Requirement: Could you retype all of the entries exactly, without their pictures?
────────
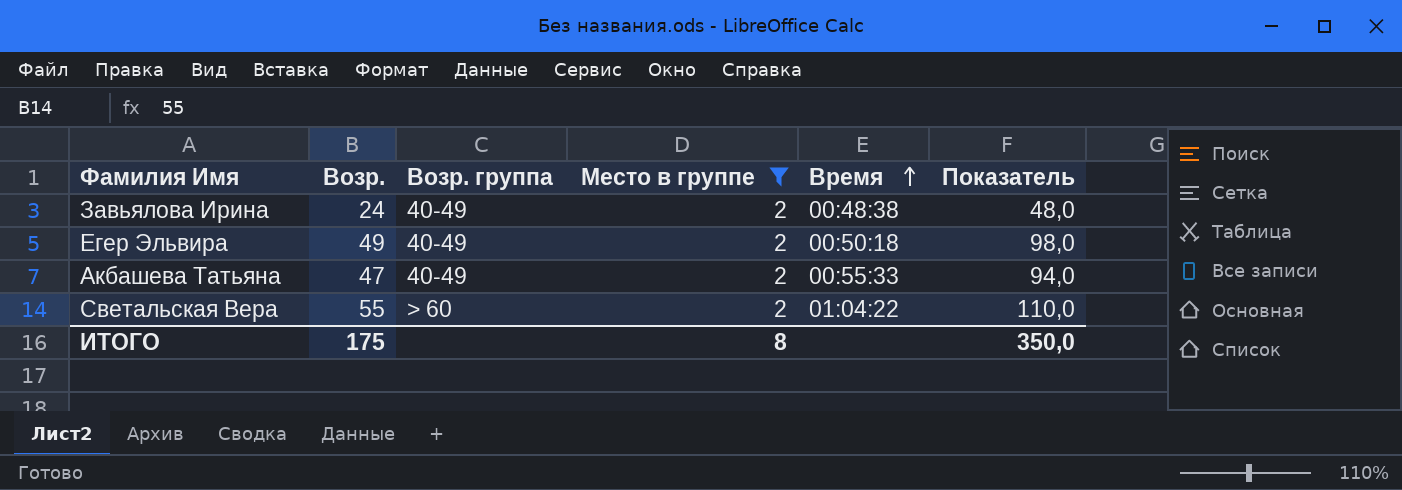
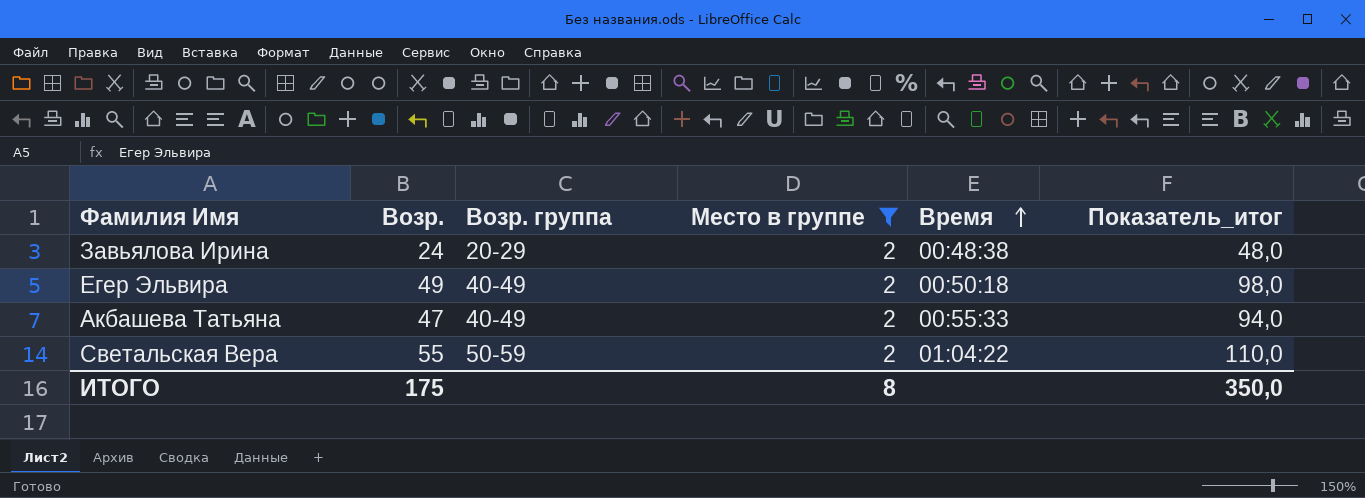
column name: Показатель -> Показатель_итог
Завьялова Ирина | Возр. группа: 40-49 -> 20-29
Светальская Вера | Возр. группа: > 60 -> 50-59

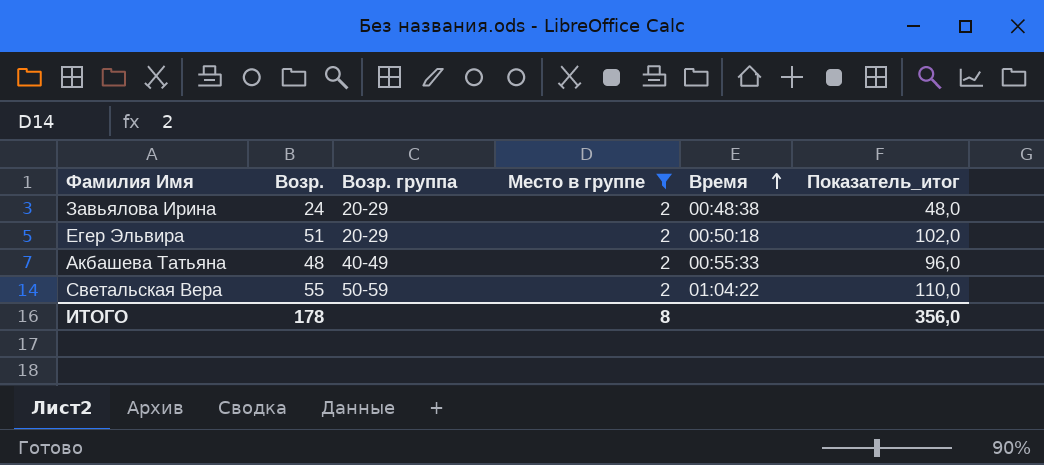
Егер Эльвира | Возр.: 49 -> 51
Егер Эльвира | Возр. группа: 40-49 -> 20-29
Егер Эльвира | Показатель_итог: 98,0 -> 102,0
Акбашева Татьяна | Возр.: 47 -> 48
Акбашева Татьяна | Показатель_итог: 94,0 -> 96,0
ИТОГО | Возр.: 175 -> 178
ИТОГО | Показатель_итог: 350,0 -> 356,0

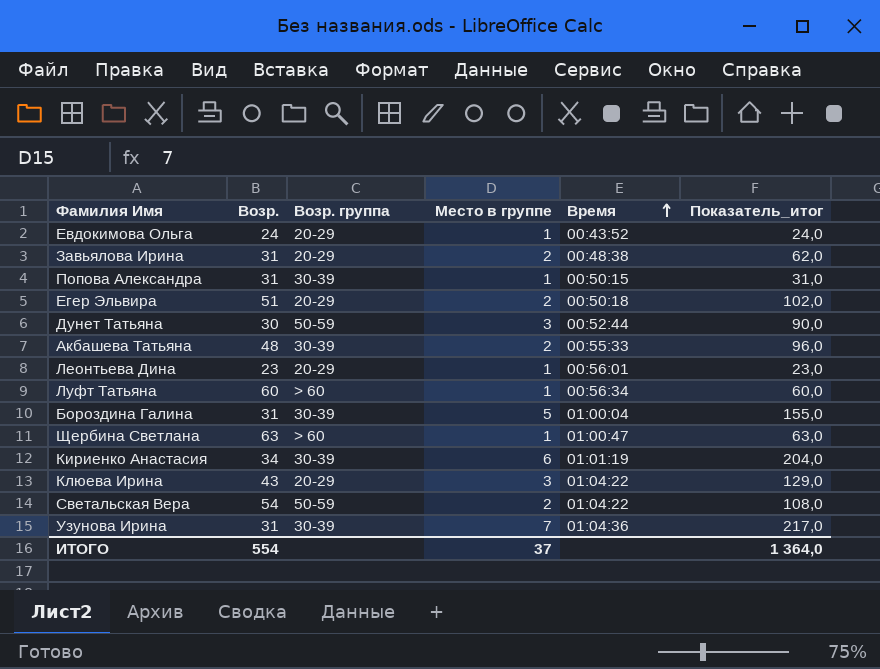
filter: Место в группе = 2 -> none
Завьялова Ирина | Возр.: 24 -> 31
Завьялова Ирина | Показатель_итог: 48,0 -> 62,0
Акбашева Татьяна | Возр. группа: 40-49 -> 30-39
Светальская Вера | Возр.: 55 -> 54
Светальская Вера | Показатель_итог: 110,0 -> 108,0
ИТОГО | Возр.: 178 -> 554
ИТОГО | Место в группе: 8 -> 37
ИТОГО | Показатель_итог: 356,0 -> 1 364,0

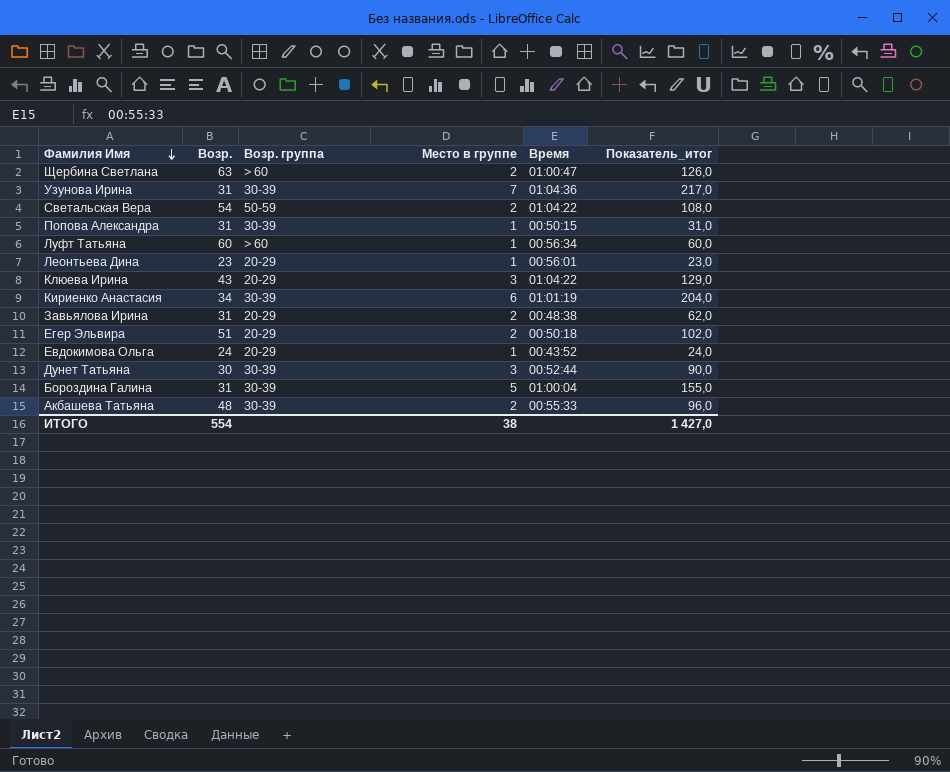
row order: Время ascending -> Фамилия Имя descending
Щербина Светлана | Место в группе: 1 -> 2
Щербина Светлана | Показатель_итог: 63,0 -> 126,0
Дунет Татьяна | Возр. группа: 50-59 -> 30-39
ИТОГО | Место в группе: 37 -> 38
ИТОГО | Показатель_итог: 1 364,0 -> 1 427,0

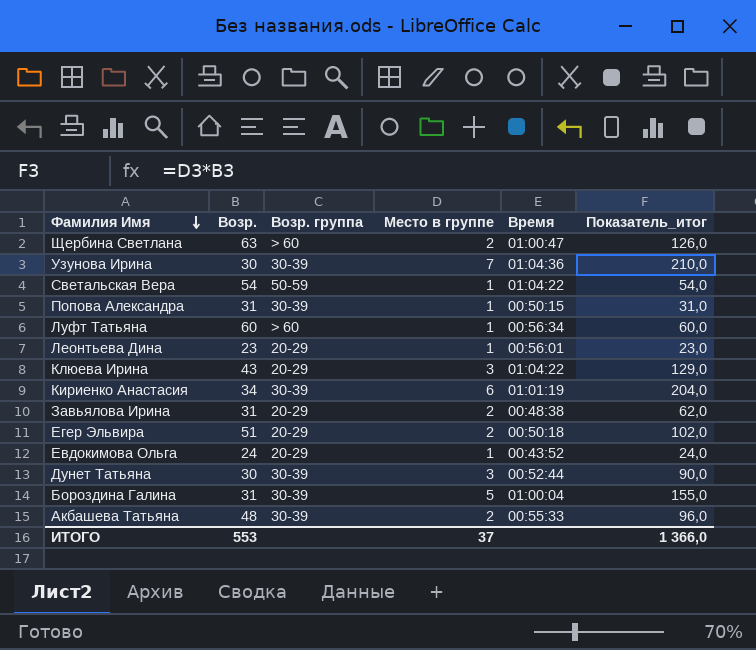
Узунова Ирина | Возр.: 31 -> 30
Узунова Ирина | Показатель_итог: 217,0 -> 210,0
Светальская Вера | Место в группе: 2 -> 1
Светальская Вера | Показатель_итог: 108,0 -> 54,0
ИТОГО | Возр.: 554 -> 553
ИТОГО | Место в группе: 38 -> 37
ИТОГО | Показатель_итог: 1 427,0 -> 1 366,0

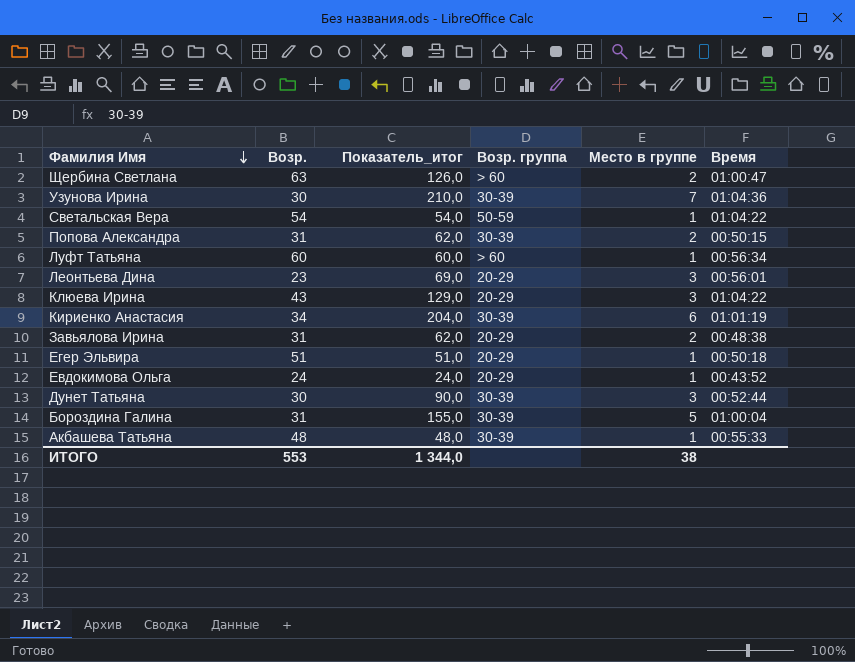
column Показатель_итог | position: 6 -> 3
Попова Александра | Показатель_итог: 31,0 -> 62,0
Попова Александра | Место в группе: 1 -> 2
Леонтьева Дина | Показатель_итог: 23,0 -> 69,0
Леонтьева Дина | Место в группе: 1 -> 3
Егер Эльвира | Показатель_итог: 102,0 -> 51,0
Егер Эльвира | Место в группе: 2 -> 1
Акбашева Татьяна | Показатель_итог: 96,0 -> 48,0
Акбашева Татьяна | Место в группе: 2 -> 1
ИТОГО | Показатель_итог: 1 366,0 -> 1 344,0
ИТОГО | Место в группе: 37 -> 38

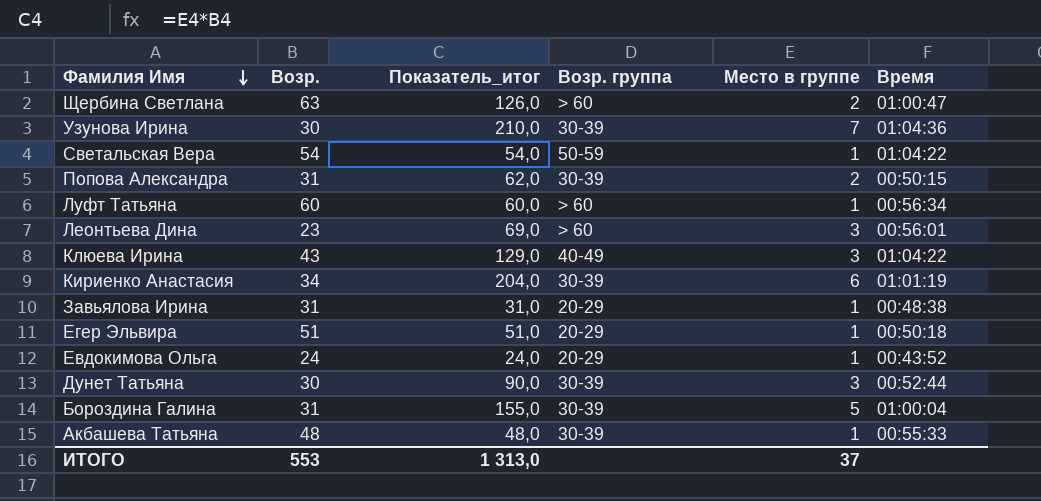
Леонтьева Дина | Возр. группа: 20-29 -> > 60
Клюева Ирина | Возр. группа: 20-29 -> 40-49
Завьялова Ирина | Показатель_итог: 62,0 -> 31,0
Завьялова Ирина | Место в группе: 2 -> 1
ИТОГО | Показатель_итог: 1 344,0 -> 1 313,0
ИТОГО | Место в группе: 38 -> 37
────────
Answer to the exercise:
column name: Показатель -> Показатель_итог
Завьялова Ирина | Возр. группа: 40-49 -> 20-29
Светальская Вера | Возр. группа: > 60 -> 50-59

Егер Эльвира | Возр.: 49 -> 51
Егер Эльвира | Возр. группа: 40-49 -> 20-29
Егер Эльвира | Показатель_итог: 98,0 -> 102,0
Акбашева Татьяна | Возр.: 47 -> 48
Акбашева Татьяна | Показатель_итог: 94,0 -> 96,0
ИТОГО | Возр.: 175 -> 178
ИТОГО | Показатель_итог: 350,0 -> 356,0

filter: Место в группе = 2 -> none
Завьялова Ирина | Возр.: 24 -> 31
Завьялова Ирина | Показатель_итог: 48,0 -> 62,0
Акбашева Татьяна | Возр. группа: 40-49 -> 30-39
Светальская Вера | Возр.: 55 -> 54
Светальская Вера | Показатель_итог: 110,0 -> 108,0
ИТОГО | Возр.: 178 -> 554
ИТОГО | Место в группе: 8 -> 37
ИТОГО | Показатель_итог: 356,0 -> 1 364,0

row order: Время ascending -> Фамилия Имя descending
Щербина Светлана | Место в группе: 1 -> 2
Щербина Светлана | Показатель_итог: 63,0 -> 126,0
Дунет Татьяна | Возр. группа: 50-59 -> 30-39
ИТОГО | Место в группе: 37 -> 38
ИТОГО | Показатель_итог: 1 364,0 -> 1 427,0

Узунова Ирина | Возр.: 31 -> 30
Узунова Ирина | Показатель_итог: 217,0 -> 210,0
Светальская Вера | Место в группе: 2 -> 1
Светальская Вера | Показатель_итог: 108,0 -> 54,0
ИТОГО | Возр.: 554 -> 553
ИТОГО | Место в группе: 38 -> 37
ИТОГО | Показатель_итог: 1 427,0 -> 1 366,0

column Показатель_итог | position: 6 -> 3
Попова Александра | Показатель_итог: 31,0 -> 62,0
Попова Александра | Место в группе: 1 -> 2
Леонтьева Дина | Показатель_итог: 23,0 -> 69,0
Леонтьева Дина | Место в группе: 1 -> 3
Егер Эльвира | Показатель_итог: 102,0 -> 51,0
Егер Эльвира | Место в группе: 2 -> 1
Акбашева Татьяна | Показатель_итог: 96,0 -> 48,0
Акбашева Татьяна | Место в группе: 2 -> 1
ИТОГО | Показатель_итог: 1 366,0 -> 1 344,0
ИТОГО | Место в группе: 37 -> 38

Леонтьева Дина | Возр. группа: 20-29 -> > 60
Клюева Ирина | Возр. группа: 20-29 -> 40-49
Завьялова Ирина | Показатель_итог: 62,0 -> 31,0
Завьялова Ирина | Место в группе: 2 -> 1
ИТОГО | Показатель_итог: 1 344,0 -> 1 313,0
ИТОГО | Место в группе: 38 -> 37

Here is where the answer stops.